Die Beste im Juni 2026: Anna Felnhofer
Im Jahr 2021 debütierte Anna Felnhofer mit dem Episodenroman „Schnittbild“. Nun legt die Schriftstellerin und klinische Psychologin ihren zweiten Roman mit dem rätselhaften Titel „Prosopon“ vor. Das Wort kommt vom griechischen Theater und bedeutet Maske, Rolle oder Gestalt, allgemeiner das, was man von außen sehen kann. Eng verwandt ist „Persona“, ein Begriff des Schweizer Begründers der Analytischen Psychologie C. G. Jung. Er bezeichnet die Gesamtheit der nach außen repräsentierten Wesenszüge und damit die soziale Maske eines Individuums, die durch Anpassung an gesellschaftlich erwünschte Vorstellungen entwickelt wird.

Was passiert, wenn die Entwicklung der Persona gestört ist und sich kein sozialverträgliches Verhalten ausbildet, macht Felnhofer exemplarisch im Roman sichtbar. Dessen Keimzelle ist die „schlichteste aller Formeln: ein Mann, eine Frau, das Kind“. Am 15. Oktober 2019 verunfallt der siebenjährige Finn vor der Schule. Seither liegt er ohne Bewusstsein in einem Wiener Krankenhaus, muss mehrfach operiert werden und stirbt fünf Monate später an den Iden des März.

Sein Vater war vor Ort, aber damit beschäftigt, seinen Sohn in der Masse der Schüler zu entdecken. Denn er lebt mit der Diagnose Prosopagnosie. Für ihn zerfallen Gesichter in ihre Einzelteile, was ihm das Erkennen erschwert. Finns Mutter Johanna drängt sich ein furchtbarer Verdacht auf: Hat Jakobs Gesichtsblindheit, die schon einmal für den Tod eines Menschen verantwortlich war, eine Rolle beim Unfallhergang gespielt und trifft ihn eine Mitschuld?

Buchinfo:
Anna Felnhofer: „Prosopon“
Roman, 259 Seiten
Luftschacht
Auch dieser Roman ist episodisch erzählt und zeigt Johannas mäandernde Suche nach Antworten. Die Handlung setzt am Abend vor Finns Tod im Spital ein. Schnell wird klar, dass das Paar nur mehr durch das Sterben des gemeinsamen Kindes zusammengehalten wird. Johanna denkt an einen Neuanfang, die Trennung von Jakob und ein Leben ohne Finn. Noch am selben Abend entfernt sie das gesamte Hab und Gut ihres Sohnes aus der Wohnung. Einige Episoden enthalten blutrünstige Geschichten für Finn, andere gehen Jakobs Biografie nach. Sie erzählen von seiner schwierigen Kindheit, fehlender Liebe, Mobbing und einer Fülle von Gewalterfahrungen. Jakobs Gesichtsblindheit verhindert die Entwicklung einer eigenen Ich-Identität und prägt seine soziale Rolle, weil er gesellschaftlichen Erwartungshaltungen nicht entspricht. Erfolglos erprobt er Strategien, um seinen Makel zu kaschieren. So wird er zu einem Mann, der keine emotionale Bindung kennt, durch Europa streift, mal hier oder dort verweilt, verschiedenen Jobs nachgeht und nirgendwo Spuren hinterlässt. Er ändert seine Identität auch durch den Wechsel seiner Vornamen. Geboren als Johan wird er Jakob, ist Janne auf den Lofoten, Joaquin in Spanien oder Janusz in Polen. Diese Wandlungsfähigkeit unterstreicht die Autorin durch Bezüge zu Proteus, einer Figur der griechischen Mythologie, „der viele war und keiner“.
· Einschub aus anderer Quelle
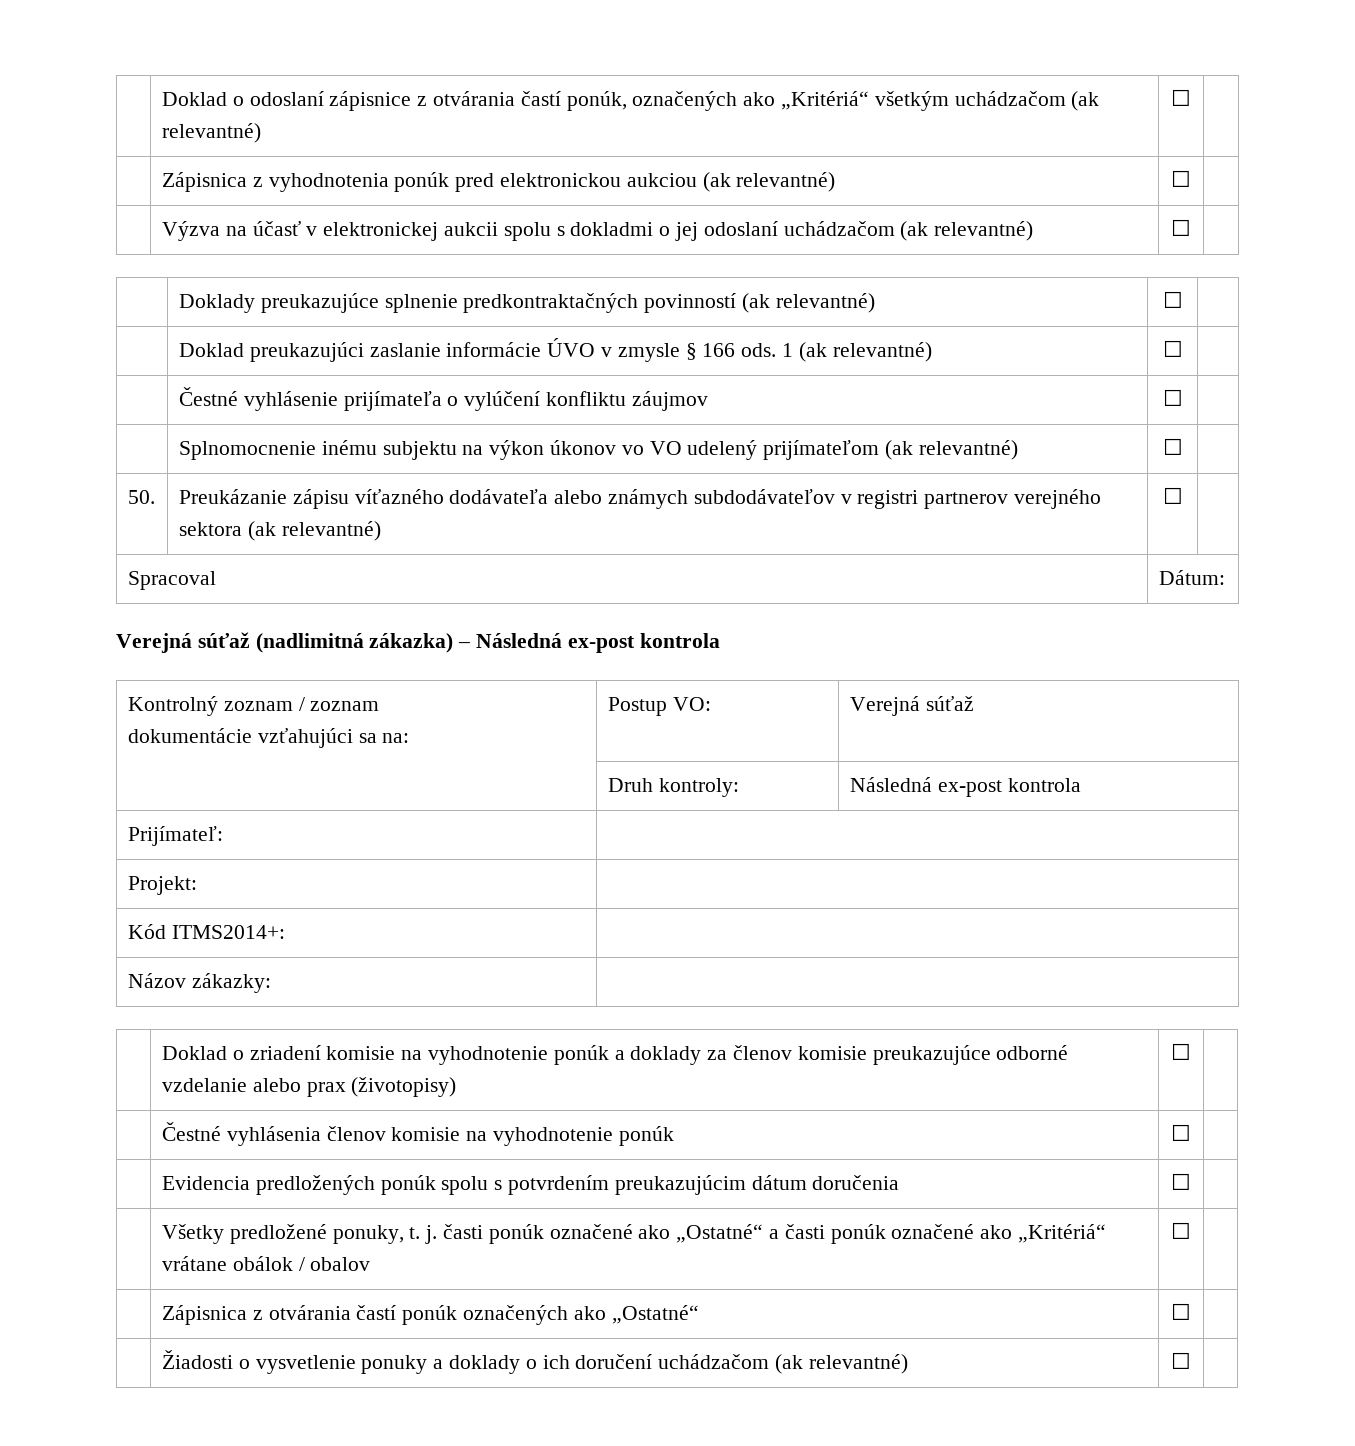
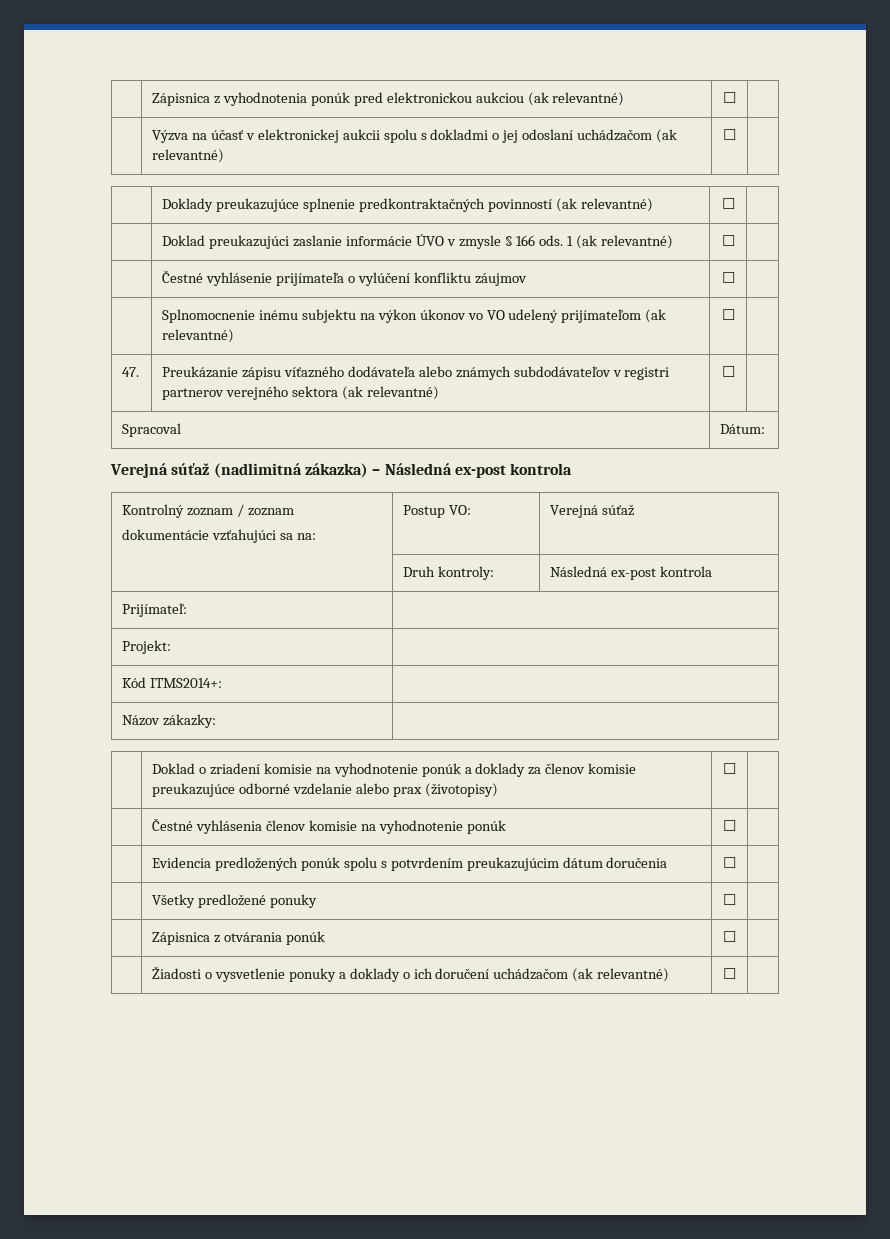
- | Doklad o odoslaní zápisnice z otvárania častí ponúk, označených ako „Kritériá“ všetkým uchádzačom (ak relevantné) | ☐ |
- 50. | Preukázanie zápisu víťazného dodávateľa alebo známych subdodávateľov v registri partnerov verejného sektora (ak relevantné) | ☐ |
+ 47. | Preukázanie zápisu víťazného dodávateľa alebo známych subdodávateľov v registri partnerov verejného sektora (ak relevantné) | ☐ |
- | Všetky predložené ponuky, t. j. časti ponúk označené ako „Ostatné“ a časti ponúk označené ako „Kritériá“ vrátane obálok / obalov | ☐ |
+ | Všetky predložené ponuky | ☐ |
- | Zápisnica z otvárania častí ponúk označených ako „Ostatné“ | ☐ |
+ | Zápisnica z otvárania ponúk | ☐ |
Wir erfahren, dass ihnen das Kind passierte, kurz nachdem er und Johanna sich begegneten. Sie bemühen sich, als Eltern zu entsprechen, verzweifeln an ihren Rollen und scheitern. Denn nicht nur Jakob ist sozial auffällig und der Normalität entglitten. Johanna hängt „wie an einer Lebensleine“ an Büchern, aber sie weiß nicht, „wie man es anstellte, mit anderen Menschen auszukommen“. Auch mit Finn ist „von Anfang an etwas nicht in Ordnung“. Er neigt zu Wutausbrüchen und verletzt andere Kinder schwer.
Erzählt ist dieses Buch abwechselnd aus der Ich-Perspektive Johannas und aus jener eines personalen Erzählers. Dabei bestechen Felnhofers präzise, bildhafte Sprache, mit der sie ihr komplexes Thema entwickelt, und das lustvolle Spiel mit Alliterationen in ihrem atmosphärisch dichten, souverän erzählten Roman.